Other Crops and Horticulture

Non-traditional agriculture production has played an increasingly important role in exports in recent years. While citrus, sugar and bananas are major contributors towards GDP, there are fairly new crops that are expanding Belize’s food basket. Papayas, grains and legumes, and vegetables are a few examples.

Papayas

Production

The Belize Papaya IndustryExcessive rains in late 2013 negatively affected the papaya industry. Papaya production plummeted by 39.5% to 34.2mn pounds, as the industry was affected by viral infections and floods. The problem was compounded by the difficulty of locating disease-free lands to lease for new plantings.
Similarly, papaya exports declined by 39.5% to 34.2mn pounds, as yields were adversely affected by disease, flooding and a shortage of suitable land for production. The steep volume decline outweighed a 6.1% improvement in the average price per pound and pushed receipts down by 35.8% to $13.3mn. Notably, Farmers have taken a proactive approach to address this problem by cultivating land that is conducive for plant growth. With that said, an increase in papaya production is expected for the upcoming season.

Exports

Belize’s main export market for papayas is the United States. Expansion in production has helped Belize to become the second largest supplier of papayas to the US, after Mexico.15 Table 1 illustrates production figures and revenues generated between 2010 and 2014.

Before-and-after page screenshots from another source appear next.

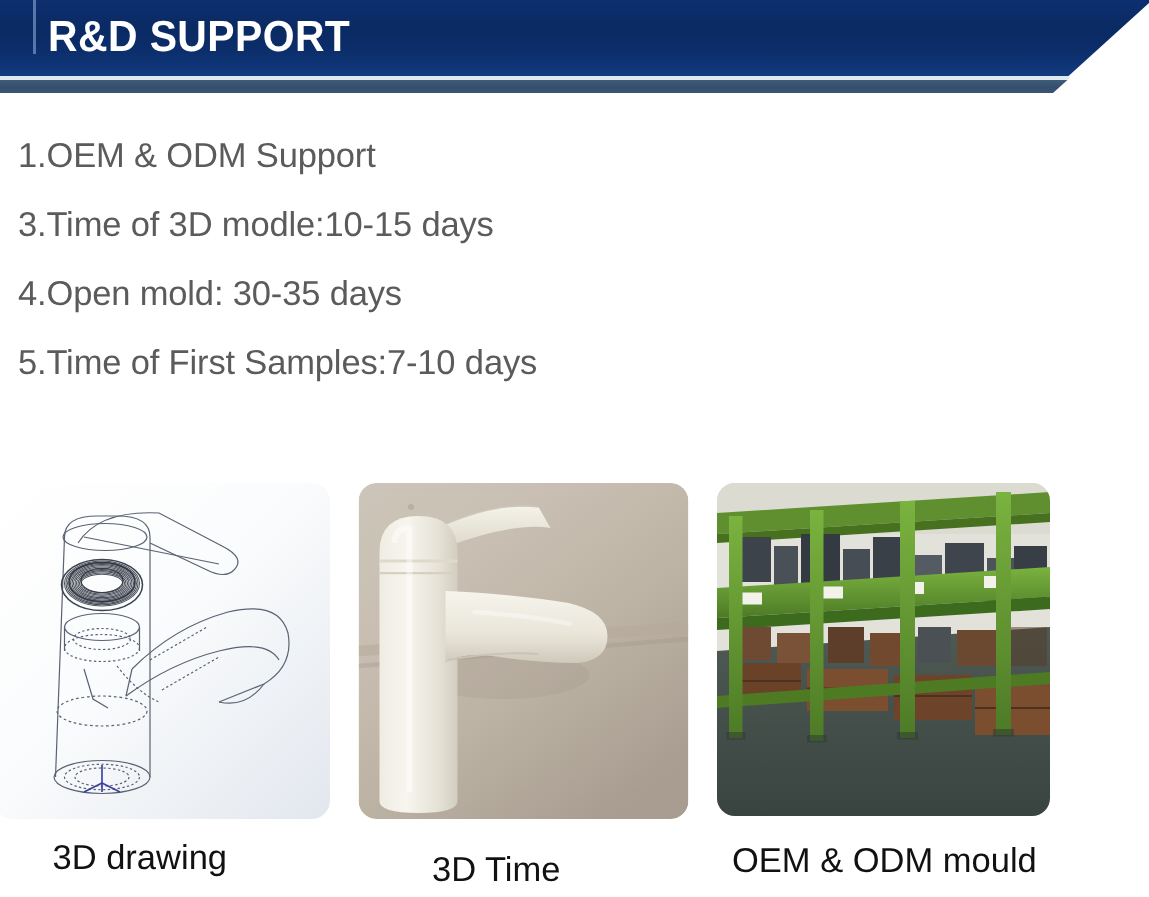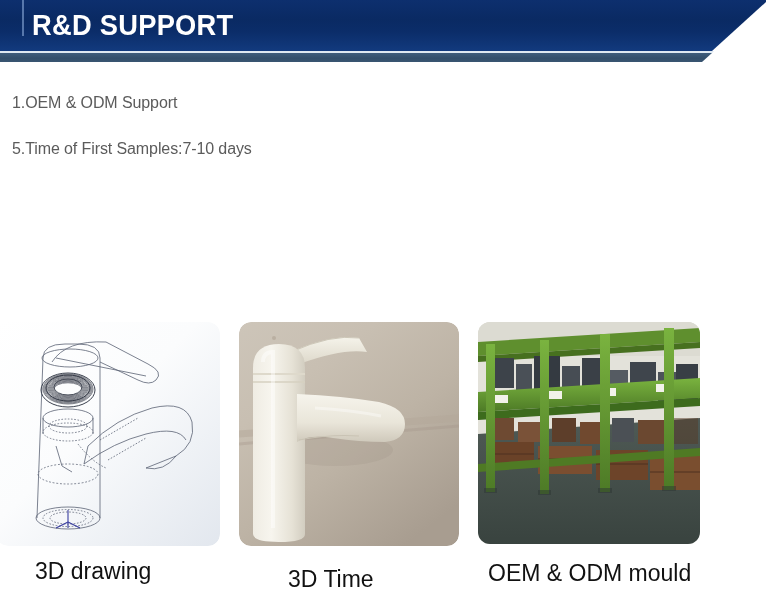"1.OEM & ODM Support" .list-item { font-size: 16px -> 23px }
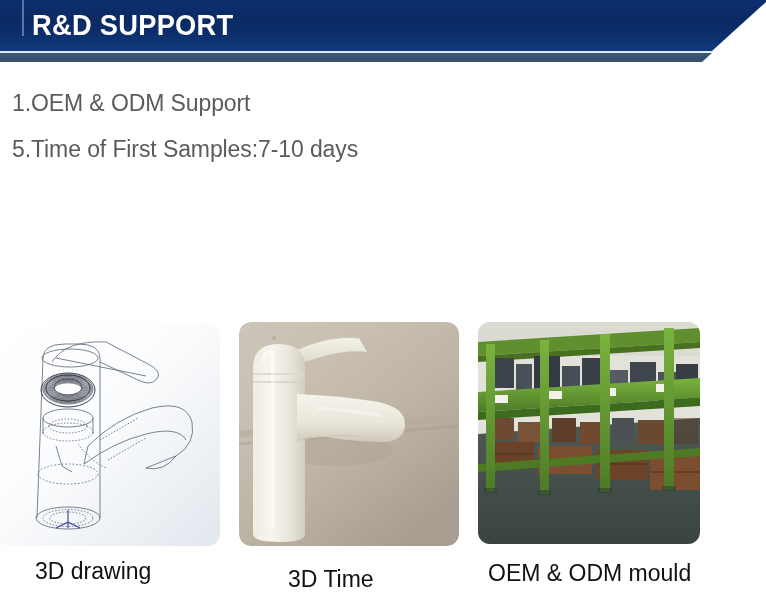"3.Time of 3D modle:10-15 days" div.list-item { html: none -> <div>3.Time of 3D modle:10-15 days</div> }
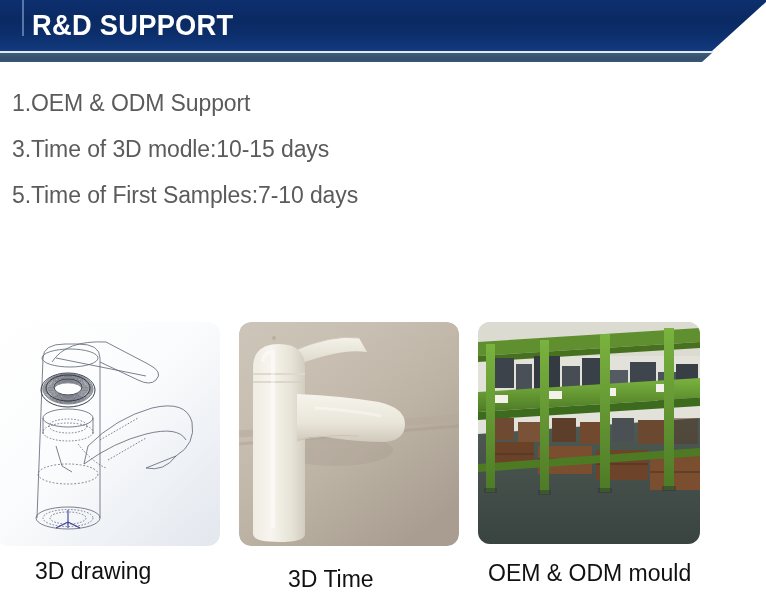"4.Open mold: 30-35 days" div.list-item { html: none -> <div>4.Open mold: 30-35 days</div> }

Table 1: Production and Export Earnings by the Papaya Industry (2004-2008)

Year Volume (mn lbs) Volume $BZ
2010 66.34 25.27 mil
2011 67.99 26.23 mil
2012 42.76 15.51 mil
2013 56.51 20.67 mil
2014 34.18 13.3 mil 

Source: Statistical Institute of Belize

Grains and Legumes

Bean production continued the downward trend initiated in 2013, falling by further 22.1% due to reductions in acreage and average yield of 14.6% and 8.7%, respectively. 

Corn, while acreage expanded by 5.7%, average yields fell by 19.6% due to unfavourable weather, and total production consequently declined by 0.8% to 157.4mn pounds.
With acreage under mechanized operations in western Belize falling sharply, output of rice and sorghum also fell by 22.8% to 34.9mn. The cutback in rice production was due to a perceived oversupply on the local market, which is expected to continue into 2015.